» **Listed records**
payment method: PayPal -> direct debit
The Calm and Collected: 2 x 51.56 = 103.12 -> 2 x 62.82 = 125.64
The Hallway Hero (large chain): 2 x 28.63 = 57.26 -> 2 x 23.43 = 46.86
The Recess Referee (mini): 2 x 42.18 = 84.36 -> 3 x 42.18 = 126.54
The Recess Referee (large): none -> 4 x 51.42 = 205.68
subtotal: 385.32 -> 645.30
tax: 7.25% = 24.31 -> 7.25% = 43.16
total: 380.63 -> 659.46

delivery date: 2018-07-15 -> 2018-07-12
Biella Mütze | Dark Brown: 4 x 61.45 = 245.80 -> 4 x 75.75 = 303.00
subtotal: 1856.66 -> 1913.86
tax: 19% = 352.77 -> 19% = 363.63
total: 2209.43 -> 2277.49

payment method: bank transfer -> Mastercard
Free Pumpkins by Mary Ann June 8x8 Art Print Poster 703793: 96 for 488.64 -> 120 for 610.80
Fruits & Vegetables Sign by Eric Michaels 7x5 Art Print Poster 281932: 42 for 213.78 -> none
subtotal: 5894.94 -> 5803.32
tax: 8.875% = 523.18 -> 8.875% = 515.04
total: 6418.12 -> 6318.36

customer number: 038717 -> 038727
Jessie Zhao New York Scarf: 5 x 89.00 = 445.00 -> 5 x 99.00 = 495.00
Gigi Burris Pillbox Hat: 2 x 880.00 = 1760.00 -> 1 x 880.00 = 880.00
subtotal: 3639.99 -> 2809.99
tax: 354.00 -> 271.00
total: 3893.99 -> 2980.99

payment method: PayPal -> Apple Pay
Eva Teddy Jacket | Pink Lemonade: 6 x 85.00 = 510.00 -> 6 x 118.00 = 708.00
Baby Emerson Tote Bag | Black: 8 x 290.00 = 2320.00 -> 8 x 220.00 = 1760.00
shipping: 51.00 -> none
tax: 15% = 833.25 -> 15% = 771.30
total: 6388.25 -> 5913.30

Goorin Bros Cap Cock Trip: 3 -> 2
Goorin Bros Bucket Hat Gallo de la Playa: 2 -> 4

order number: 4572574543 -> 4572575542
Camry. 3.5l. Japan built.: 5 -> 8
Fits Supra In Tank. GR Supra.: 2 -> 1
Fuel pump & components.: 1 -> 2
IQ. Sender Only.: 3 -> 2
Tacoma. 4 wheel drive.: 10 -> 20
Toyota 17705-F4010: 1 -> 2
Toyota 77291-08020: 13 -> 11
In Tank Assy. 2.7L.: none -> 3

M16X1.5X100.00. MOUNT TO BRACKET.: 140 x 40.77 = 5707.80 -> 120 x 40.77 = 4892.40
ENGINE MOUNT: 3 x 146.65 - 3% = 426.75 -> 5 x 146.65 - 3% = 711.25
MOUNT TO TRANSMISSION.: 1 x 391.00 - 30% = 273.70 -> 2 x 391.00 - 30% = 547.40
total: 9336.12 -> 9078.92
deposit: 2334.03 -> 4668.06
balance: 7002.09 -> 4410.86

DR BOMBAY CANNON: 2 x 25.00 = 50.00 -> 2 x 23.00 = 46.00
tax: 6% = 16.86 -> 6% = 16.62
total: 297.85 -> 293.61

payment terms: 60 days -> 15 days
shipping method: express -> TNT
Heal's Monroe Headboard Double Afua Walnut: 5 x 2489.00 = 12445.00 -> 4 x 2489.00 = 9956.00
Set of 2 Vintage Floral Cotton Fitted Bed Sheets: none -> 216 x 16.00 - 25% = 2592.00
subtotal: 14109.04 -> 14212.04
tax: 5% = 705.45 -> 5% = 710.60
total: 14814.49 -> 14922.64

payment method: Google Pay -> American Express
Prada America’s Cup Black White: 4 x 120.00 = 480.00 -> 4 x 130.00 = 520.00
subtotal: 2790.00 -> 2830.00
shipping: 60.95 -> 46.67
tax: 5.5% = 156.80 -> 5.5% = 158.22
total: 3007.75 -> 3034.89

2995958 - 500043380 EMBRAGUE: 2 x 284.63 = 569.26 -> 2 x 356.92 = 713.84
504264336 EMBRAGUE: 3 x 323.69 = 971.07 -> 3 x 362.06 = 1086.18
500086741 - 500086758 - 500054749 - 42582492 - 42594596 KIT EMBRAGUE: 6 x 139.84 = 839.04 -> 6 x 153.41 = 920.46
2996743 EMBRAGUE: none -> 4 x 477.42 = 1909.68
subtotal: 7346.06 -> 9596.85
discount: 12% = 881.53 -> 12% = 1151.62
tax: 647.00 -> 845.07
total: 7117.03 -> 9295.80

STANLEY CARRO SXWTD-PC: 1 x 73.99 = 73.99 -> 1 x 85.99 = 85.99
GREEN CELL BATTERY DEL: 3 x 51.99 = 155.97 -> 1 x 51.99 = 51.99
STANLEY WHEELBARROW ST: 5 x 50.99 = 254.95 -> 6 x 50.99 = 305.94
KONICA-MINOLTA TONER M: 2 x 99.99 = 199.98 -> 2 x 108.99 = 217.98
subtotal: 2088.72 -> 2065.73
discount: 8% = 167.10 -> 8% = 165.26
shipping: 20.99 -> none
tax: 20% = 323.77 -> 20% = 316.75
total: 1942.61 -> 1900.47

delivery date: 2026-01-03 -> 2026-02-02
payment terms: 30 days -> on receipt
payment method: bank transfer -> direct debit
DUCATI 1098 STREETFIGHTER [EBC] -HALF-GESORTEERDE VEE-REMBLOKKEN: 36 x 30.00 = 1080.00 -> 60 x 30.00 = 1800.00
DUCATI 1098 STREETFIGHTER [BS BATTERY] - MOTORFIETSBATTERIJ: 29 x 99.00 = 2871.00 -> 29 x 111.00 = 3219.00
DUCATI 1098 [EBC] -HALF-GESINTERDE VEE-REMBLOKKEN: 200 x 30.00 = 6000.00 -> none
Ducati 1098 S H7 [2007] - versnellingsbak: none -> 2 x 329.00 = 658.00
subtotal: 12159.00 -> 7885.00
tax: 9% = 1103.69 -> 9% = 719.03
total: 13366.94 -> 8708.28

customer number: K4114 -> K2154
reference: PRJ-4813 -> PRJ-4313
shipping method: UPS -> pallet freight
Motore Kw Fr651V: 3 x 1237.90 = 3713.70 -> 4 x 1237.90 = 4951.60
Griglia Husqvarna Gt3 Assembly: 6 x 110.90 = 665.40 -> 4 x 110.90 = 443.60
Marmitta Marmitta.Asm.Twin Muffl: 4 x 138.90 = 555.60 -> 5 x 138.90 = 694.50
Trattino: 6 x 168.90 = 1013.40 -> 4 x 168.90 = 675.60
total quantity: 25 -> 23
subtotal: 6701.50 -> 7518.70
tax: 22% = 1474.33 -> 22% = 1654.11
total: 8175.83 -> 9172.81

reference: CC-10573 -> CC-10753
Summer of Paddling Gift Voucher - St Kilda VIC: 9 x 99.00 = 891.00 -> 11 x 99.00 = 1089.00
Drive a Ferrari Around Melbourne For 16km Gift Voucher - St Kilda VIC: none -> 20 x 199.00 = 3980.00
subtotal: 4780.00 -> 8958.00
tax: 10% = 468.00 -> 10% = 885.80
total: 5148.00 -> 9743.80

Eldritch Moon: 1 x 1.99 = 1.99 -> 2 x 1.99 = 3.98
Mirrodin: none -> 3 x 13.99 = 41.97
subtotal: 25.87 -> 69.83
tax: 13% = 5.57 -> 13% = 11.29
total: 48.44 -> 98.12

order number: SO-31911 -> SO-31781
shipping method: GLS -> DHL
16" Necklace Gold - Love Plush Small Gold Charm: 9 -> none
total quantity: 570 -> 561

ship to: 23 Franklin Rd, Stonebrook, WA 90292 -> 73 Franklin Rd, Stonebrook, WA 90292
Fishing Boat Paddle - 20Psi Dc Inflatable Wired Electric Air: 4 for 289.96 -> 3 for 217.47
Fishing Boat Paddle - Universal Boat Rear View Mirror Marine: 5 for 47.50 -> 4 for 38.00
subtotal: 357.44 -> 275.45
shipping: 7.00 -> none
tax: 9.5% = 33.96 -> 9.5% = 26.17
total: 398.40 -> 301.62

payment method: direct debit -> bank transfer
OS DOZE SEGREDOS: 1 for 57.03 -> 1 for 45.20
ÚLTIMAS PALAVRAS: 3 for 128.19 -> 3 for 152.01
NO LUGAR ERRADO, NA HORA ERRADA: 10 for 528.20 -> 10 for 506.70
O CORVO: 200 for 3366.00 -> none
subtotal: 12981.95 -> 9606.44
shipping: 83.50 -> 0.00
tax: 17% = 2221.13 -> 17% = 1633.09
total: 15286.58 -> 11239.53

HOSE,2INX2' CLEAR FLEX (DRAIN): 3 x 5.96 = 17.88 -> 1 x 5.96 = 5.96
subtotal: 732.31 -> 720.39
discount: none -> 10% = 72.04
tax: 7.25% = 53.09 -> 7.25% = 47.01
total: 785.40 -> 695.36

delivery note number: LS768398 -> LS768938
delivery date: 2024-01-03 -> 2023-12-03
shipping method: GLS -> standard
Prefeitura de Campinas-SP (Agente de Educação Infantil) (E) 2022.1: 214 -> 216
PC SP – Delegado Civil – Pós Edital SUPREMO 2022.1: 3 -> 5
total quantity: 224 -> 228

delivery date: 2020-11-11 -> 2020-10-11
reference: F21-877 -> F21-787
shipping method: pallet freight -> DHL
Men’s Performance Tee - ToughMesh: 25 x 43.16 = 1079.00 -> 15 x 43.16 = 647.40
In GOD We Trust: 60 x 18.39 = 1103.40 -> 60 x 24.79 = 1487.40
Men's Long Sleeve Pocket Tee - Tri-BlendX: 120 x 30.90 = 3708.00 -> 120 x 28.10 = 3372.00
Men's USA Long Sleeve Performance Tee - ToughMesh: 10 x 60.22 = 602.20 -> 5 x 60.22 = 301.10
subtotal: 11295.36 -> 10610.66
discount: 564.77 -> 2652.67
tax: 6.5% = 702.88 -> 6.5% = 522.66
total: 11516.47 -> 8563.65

» **What is needed**
Output the lines above exactly, but only those between the line holding "Toyota 77291-08020: 13 -> 11" and the line holding "MOUNT TO TRANSMISSION.: 1", inclusive.

» **Output of the exercise**
Toyota 77291-08020: 13 -> 11
In Tank Assy. 2.7L.: none -> 3

M16X1.5X100.00. MOUNT TO BRACKET.: 140 x 40.77 = 5707.80 -> 120 x 40.77 = 4892.40
ENGINE MOUNT: 3 x 146.65 - 3% = 426.75 -> 5 x 146.65 - 3% = 711.25
MOUNT TO TRANSMISSION.: 1 x 391.00 - 30% = 273.70 -> 2 x 391.00 - 30% = 547.40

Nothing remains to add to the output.